_INSTRUCTIONS TO FOLLOW_.
Filter the records for lines holding the string "height".

Web document revisions:
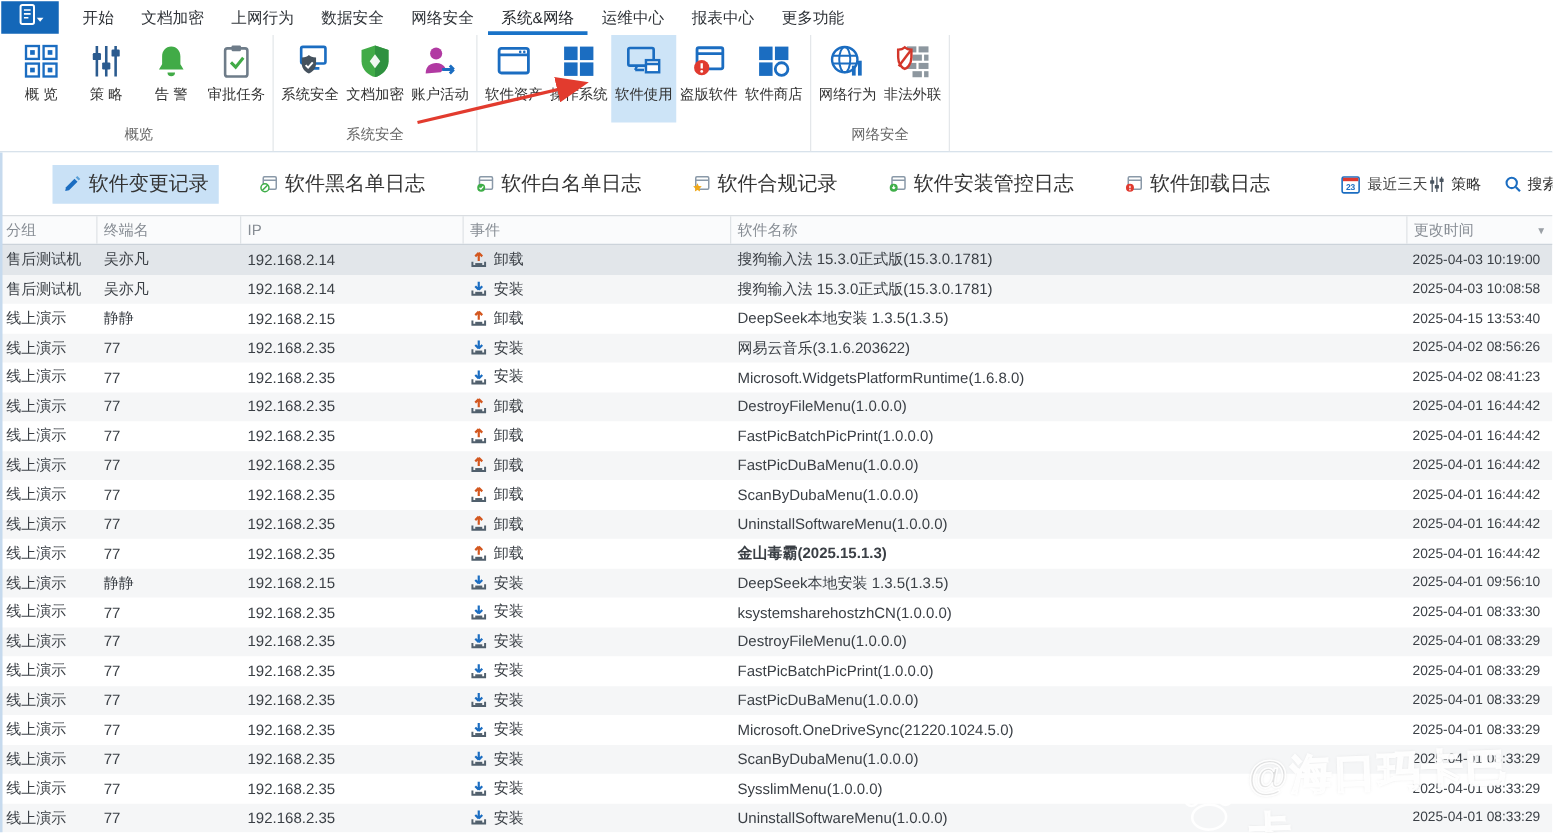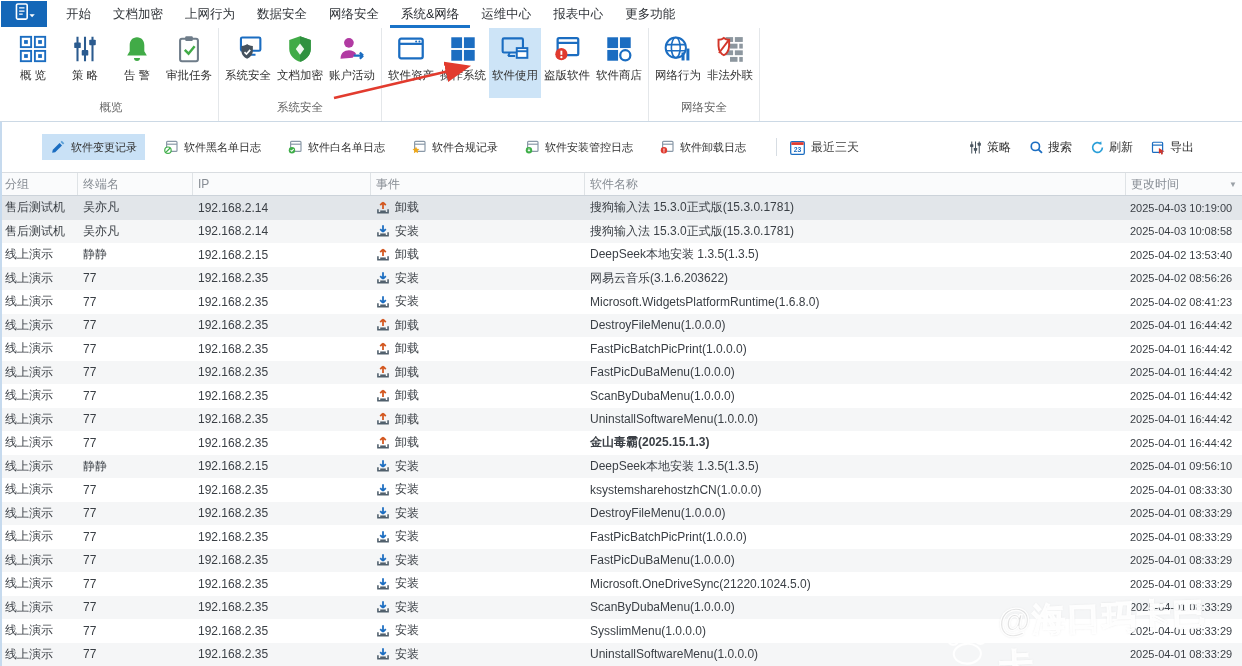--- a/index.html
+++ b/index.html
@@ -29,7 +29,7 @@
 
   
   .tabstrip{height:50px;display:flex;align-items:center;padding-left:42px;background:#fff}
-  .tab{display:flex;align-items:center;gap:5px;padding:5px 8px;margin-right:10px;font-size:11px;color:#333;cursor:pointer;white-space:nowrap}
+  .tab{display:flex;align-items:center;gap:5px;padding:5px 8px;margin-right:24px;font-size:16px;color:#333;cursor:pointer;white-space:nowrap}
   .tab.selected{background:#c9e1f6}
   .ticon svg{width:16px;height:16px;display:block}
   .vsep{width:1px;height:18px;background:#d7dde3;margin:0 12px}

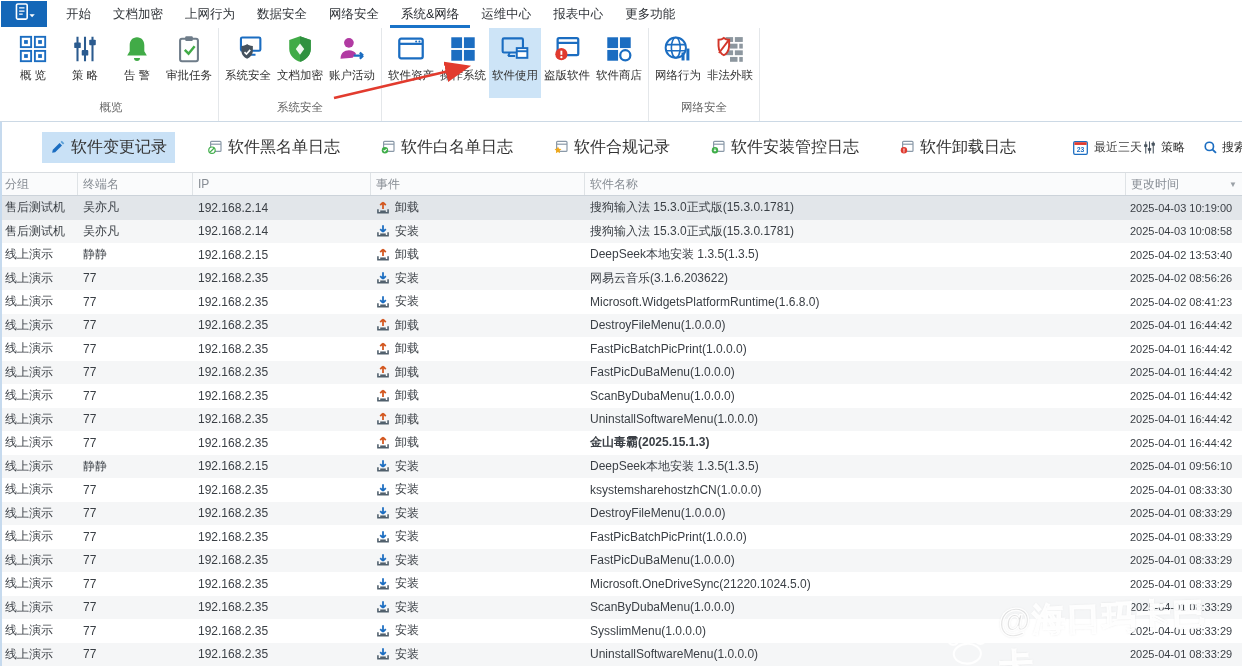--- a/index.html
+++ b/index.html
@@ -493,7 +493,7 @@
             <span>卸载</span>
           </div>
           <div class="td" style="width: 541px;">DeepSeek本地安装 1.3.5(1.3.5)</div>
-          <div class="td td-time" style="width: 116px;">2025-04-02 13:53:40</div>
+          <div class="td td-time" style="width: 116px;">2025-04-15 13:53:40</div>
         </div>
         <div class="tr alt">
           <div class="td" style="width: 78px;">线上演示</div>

---

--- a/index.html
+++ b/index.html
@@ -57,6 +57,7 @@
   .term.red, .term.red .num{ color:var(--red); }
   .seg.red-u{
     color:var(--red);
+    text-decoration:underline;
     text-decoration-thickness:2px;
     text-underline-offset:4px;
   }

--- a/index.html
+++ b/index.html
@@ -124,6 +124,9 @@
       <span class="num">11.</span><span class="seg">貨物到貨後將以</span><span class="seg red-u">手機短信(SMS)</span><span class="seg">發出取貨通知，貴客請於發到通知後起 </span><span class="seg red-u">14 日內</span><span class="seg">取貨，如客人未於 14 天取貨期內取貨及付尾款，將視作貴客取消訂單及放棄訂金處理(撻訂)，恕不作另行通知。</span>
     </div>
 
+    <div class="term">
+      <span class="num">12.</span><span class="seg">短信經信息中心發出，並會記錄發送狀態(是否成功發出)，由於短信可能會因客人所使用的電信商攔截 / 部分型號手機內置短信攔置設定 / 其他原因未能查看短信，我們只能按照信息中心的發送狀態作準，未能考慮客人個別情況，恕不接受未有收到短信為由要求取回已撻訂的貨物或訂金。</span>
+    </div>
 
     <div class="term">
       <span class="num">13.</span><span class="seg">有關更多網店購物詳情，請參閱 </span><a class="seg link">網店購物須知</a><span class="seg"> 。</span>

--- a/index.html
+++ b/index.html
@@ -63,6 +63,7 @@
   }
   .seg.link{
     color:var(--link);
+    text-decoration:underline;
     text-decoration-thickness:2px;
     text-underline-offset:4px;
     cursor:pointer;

...

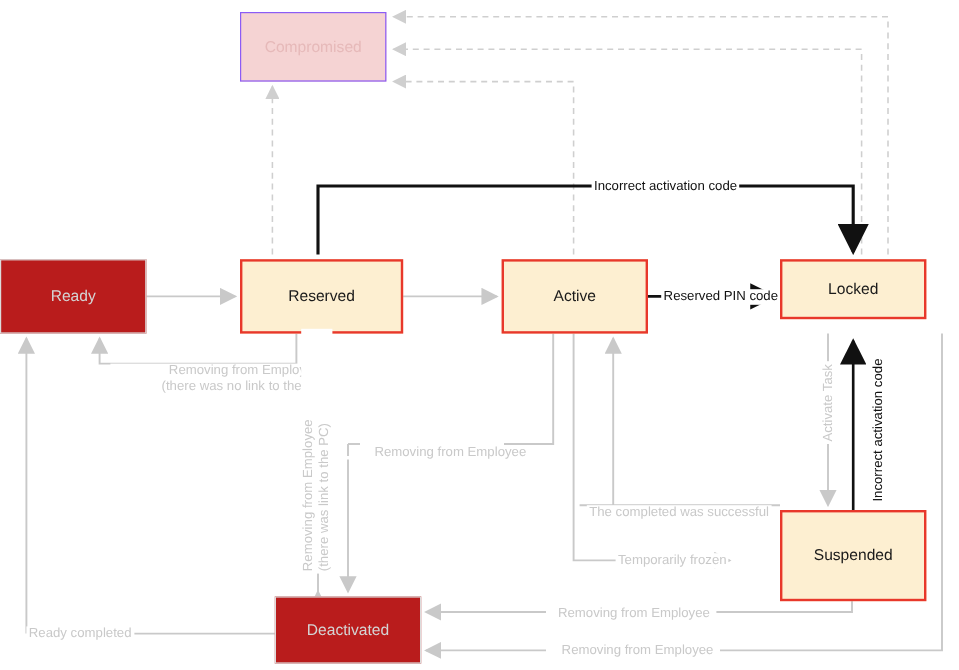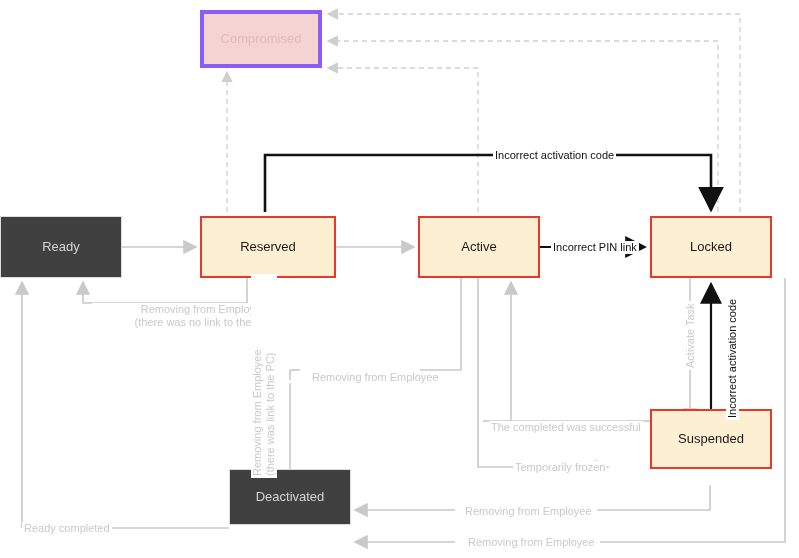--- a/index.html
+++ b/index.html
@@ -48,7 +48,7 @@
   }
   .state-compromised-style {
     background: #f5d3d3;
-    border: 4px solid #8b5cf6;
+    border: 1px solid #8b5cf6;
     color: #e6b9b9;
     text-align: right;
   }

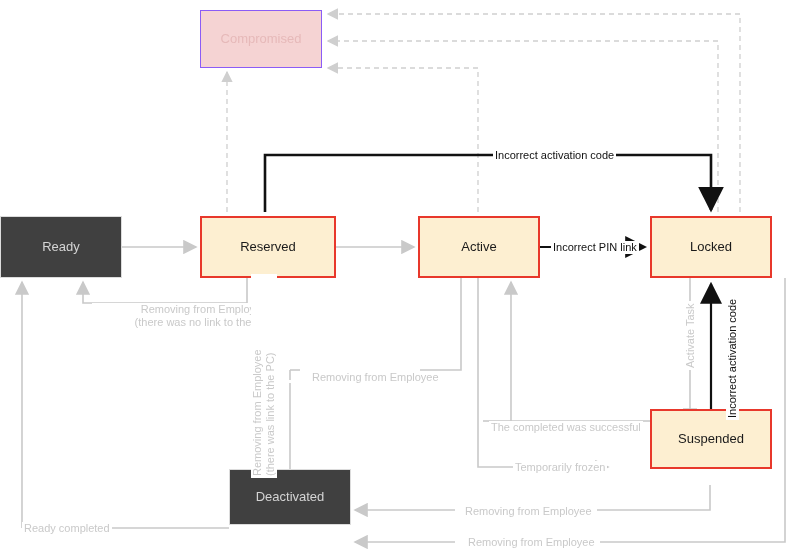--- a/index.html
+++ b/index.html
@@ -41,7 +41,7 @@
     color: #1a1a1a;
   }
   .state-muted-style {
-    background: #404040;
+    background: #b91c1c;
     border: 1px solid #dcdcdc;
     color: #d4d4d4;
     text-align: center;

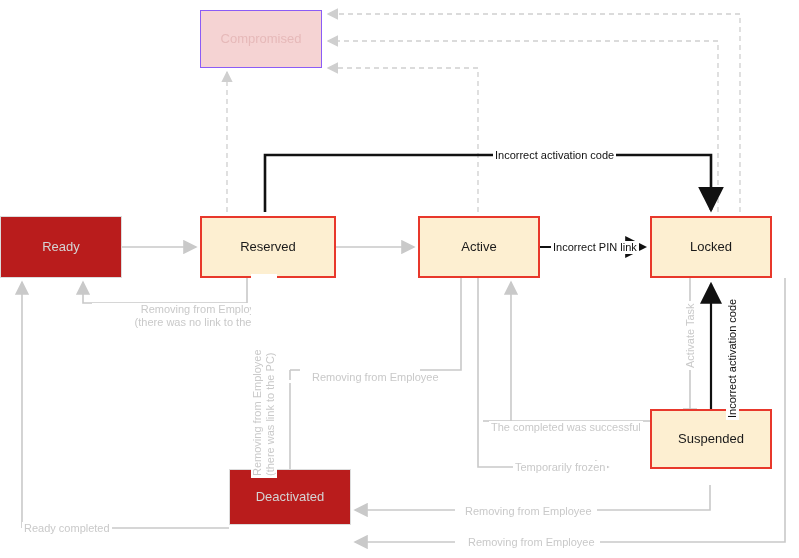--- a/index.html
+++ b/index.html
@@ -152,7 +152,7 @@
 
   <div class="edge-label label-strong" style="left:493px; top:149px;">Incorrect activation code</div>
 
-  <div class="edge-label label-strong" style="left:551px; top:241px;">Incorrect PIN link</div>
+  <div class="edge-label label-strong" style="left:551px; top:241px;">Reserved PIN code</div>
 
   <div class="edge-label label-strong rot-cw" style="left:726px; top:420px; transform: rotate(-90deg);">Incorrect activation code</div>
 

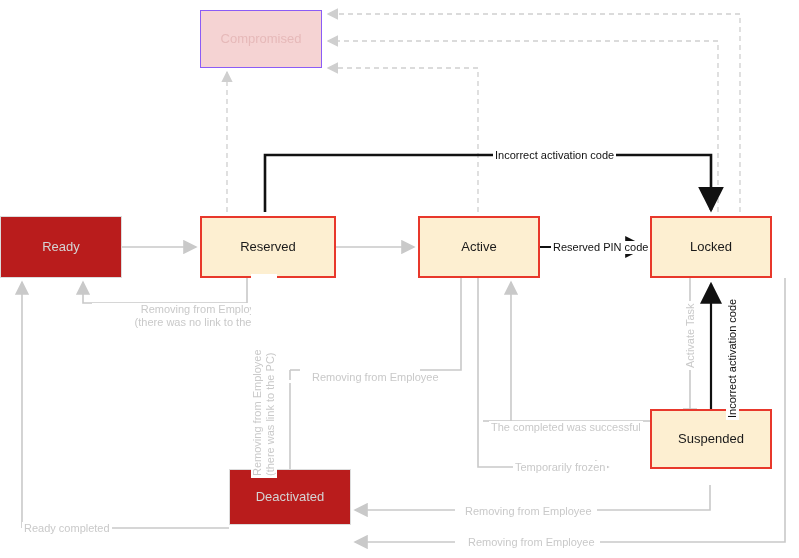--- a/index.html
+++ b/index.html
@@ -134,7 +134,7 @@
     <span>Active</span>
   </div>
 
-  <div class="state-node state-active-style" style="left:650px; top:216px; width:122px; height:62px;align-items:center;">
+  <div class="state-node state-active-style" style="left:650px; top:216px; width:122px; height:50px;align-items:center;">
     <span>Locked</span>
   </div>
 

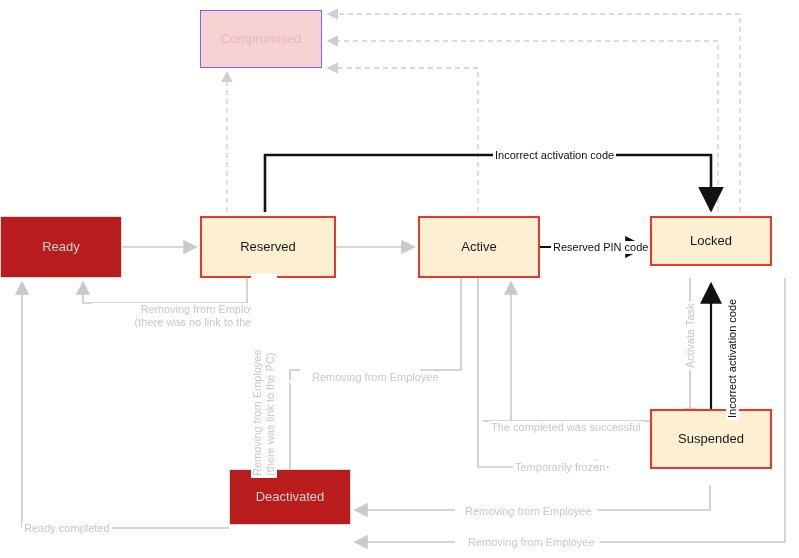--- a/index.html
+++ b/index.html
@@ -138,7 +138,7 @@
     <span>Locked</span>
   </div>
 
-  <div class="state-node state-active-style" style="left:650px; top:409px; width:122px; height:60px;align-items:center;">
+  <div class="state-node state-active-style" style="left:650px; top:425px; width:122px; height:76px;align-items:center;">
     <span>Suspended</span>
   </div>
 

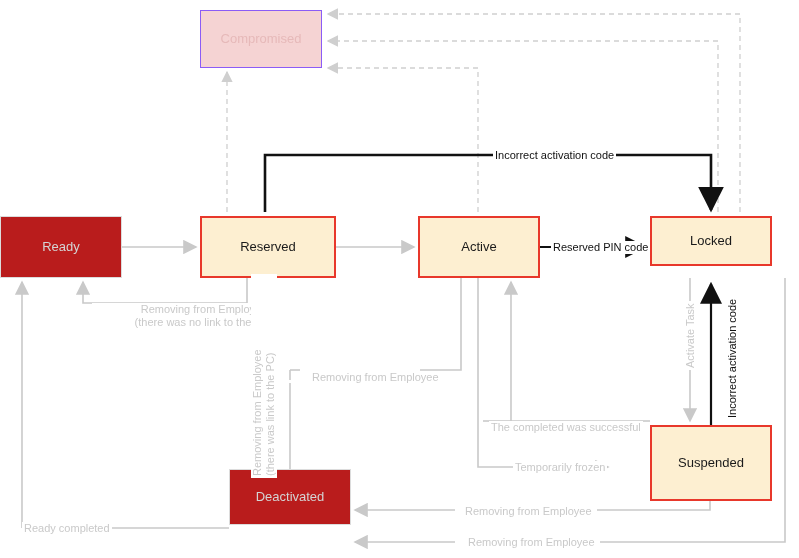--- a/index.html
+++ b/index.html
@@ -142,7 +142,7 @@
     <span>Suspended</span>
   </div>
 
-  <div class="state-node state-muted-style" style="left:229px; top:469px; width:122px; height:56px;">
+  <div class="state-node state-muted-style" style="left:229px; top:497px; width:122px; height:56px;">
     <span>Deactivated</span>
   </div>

_ANSWER TO THE PROBLEM_.
   .tabstrip{height:50px;display:flex;align-items:center;padding-left:42px;background:#fff}
   .ticon svg{width:16px;height:16px;display:block}
   .vsep{width:1px;height:18px;background:#d7dde3;margin:0 12px}
-  <div class="state-node state-active-style" style="left:650px; top:216px; width:122px; height:62px;align-items:center;">
+  <div class="state-node state-active-style" style="left:650px; top:216px; width:122px; height:50px;align-items:center;">
-  <div class="state-node state-active-style" style="left:650px; top:409px; width:122px; height:60px;align-items:center;">
+  <div class="state-node state-active-style" style="left:650px; top:425px; width:122px; height:76px;align-items:center;">
-  <div class="state-node state-muted-style" style="left:229px; top:469px; width:122px; height:56px;">
+  <div class="state-node state-muted-style" style="left:229px; top:497px; width:122px; height:56px;">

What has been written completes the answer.